TASK MATERIAL:
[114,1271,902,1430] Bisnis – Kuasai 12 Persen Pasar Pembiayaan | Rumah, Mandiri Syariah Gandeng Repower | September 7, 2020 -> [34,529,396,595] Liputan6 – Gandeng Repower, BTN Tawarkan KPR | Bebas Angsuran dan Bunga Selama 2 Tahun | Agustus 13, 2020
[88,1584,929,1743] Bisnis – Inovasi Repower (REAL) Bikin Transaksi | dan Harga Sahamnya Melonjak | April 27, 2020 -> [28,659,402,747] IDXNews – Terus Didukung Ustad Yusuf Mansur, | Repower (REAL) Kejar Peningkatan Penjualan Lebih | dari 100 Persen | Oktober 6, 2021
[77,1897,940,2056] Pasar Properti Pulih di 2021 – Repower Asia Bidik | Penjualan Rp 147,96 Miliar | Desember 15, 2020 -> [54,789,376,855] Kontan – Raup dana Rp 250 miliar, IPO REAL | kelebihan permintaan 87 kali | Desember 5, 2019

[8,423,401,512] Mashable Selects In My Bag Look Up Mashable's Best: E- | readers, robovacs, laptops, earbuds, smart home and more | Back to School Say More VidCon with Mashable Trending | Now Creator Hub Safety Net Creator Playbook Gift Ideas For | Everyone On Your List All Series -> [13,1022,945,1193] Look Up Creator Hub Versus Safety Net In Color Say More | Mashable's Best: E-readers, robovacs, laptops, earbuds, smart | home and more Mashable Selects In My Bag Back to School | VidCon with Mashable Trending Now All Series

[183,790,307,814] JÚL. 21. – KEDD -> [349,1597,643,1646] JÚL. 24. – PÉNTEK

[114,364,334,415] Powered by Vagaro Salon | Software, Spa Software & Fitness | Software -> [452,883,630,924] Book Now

EXERCISE BRIEF:
Extract all lines from the material above that include the word "Pasar".

SOLUTION TO THIS PROBLEM:
[114,1271,902,1430] Bisnis – Kuasai 12 Persen Pasar Pembiayaan | Rumah, Mandiri Syariah Gandeng Repower | September 7, 2020 -> [34,529,396,595] Liputan6 – Gandeng Repower, BTN Tawarkan KPR | Bebas Angsuran dan Bunga Selama 2 Tahun | Agustus 13, 2020
[77,1897,940,2056] Pasar Properti Pulih di 2021 – Repower Asia Bidik | Penjualan Rp 147,96 Miliar | Desember 15, 2020 -> [54,789,376,855] Kontan – Raup dana Rp 250 miliar, IPO REAL | kelebihan permintaan 87 kali | Desember 5, 2019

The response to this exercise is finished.